Ever wonder why McDonalds warns you that their hot coffee is hot? Why every Bic lighter has a label with print so tiny no one can read it? Why Townhouse reduced fat crackers aren’t packaged as a low fat product? Why American Idol finally allowed online voting?
Well, in a series of posts, I’m going to answer these questions and every other business question you’ve ever entertained beginning with the words “Why did they …?”
Big corporations make decisions and take action every day that leave us, the public, scratching our heads and wondering why in the world they did what they did. Yet, if you peel back the layers on these decisions, a pattern of underlying consistency begins to emerge.
Companies are motivated first and foremost by the bottom line. I’m talking private sector, not not-for-profit, the capitalist frontier where entrepreneurs live and rassle the money bull. Pretty much every decision is subject to intense scrutiny in the form of cost/benefit analysis, risk analysis and mitigation, and impact to the bottom line. And, at the end of the day, you can only affect the bottom line in a handful of ways – grow sales volume, cut expenses or increase margins.
That’s about it and if you want to get picky, the third option, increasing margins, might be a by-product of options 1 and 2. Scale does help. The more of it you make or sell, the cheaper it is to make and sell. Knowing what motivates companies helps discern The Three Reasons Why.
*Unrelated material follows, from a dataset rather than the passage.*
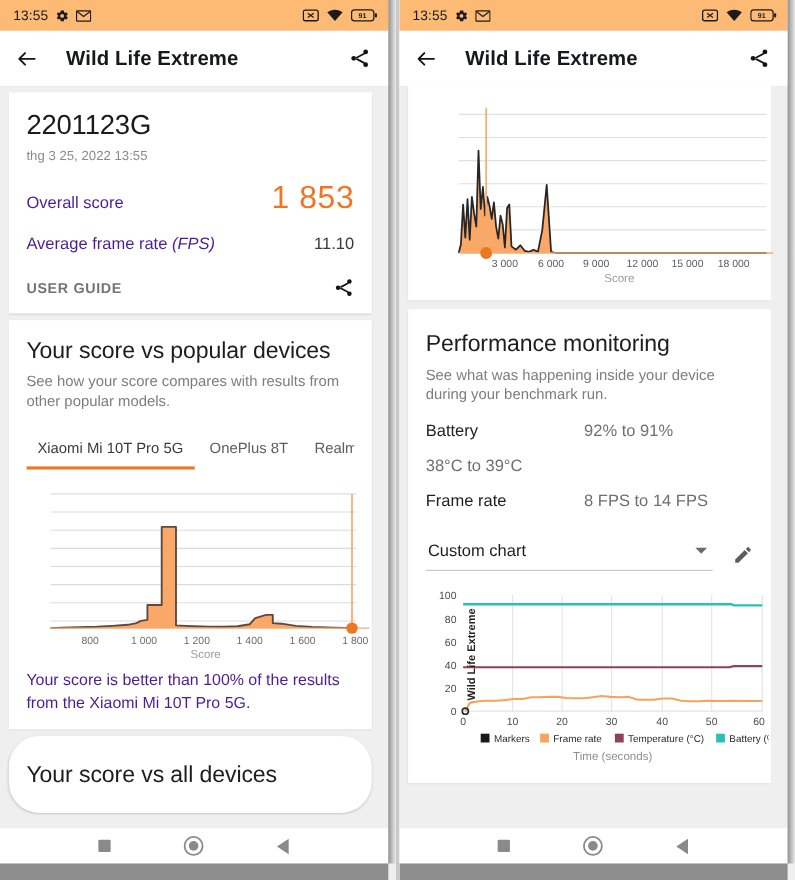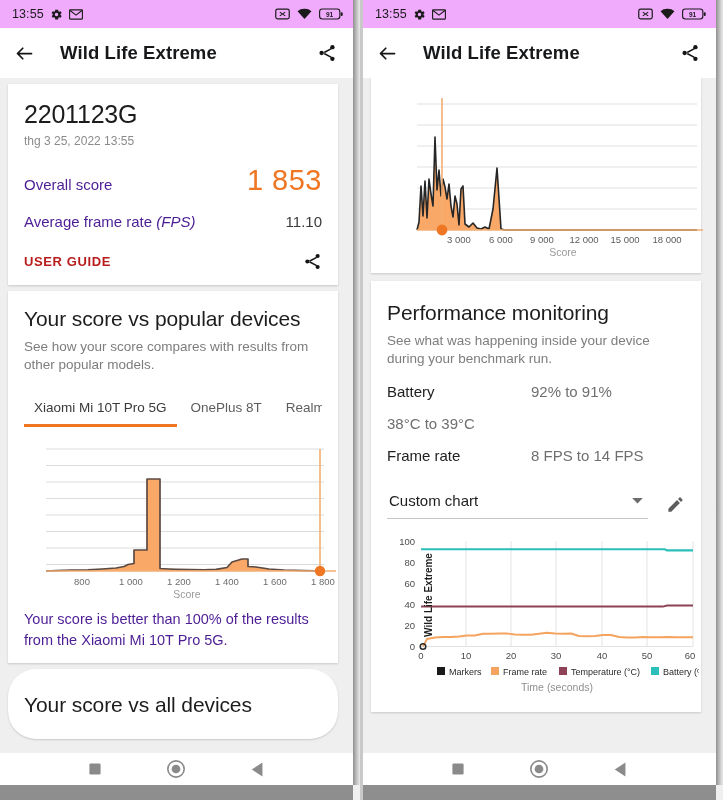"13:55" .statusbar { background: #f0abfc -> #fdba74 }
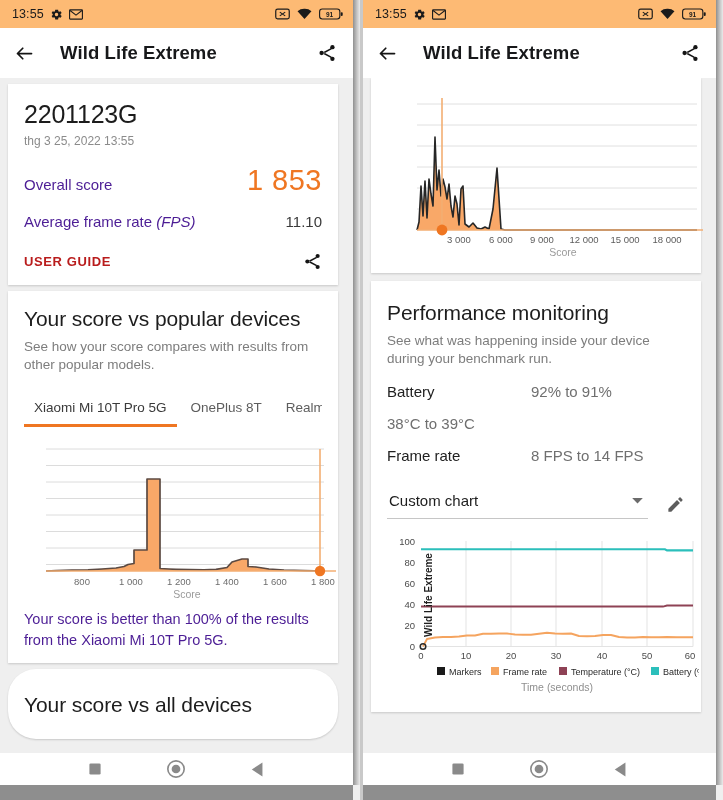"USER GUIDE" .user-guide { color: #b91c1c -> #737373 }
Companies are not altruistic. They’re not climbing Maslow’s pyramid of self-actualization nor do they exist primarily to better humanity. It’s about profit and understanding that is essential to understanding The Three Reasons Why. The actions of the corporation are always intended to grow the bottom line. They don’t always work out as planned, and sometimes it takes a very long view to reap the benefit, but that’s always the intention of any competently managed company.
I guarantee (full refund on this blog entry’s purchase price if you’re not 100% satisfied) that at least one of the three reasons I’ll reveal can answer every “Why did they” business question you’ve ever asked yourself. I’ve put this theory to the test hundreds of times and it has never failed me. At least one, if not more, of the answers shared in these posts will explain why your company can’t give away old its computers to your church, why you can’t play whirly-bird at your company’s summer picnic and why I’m stringing you along by not revealing all three reasons this very instant?
Sit tight. The answers are on the way. I’ll be back soon to share the first reason why.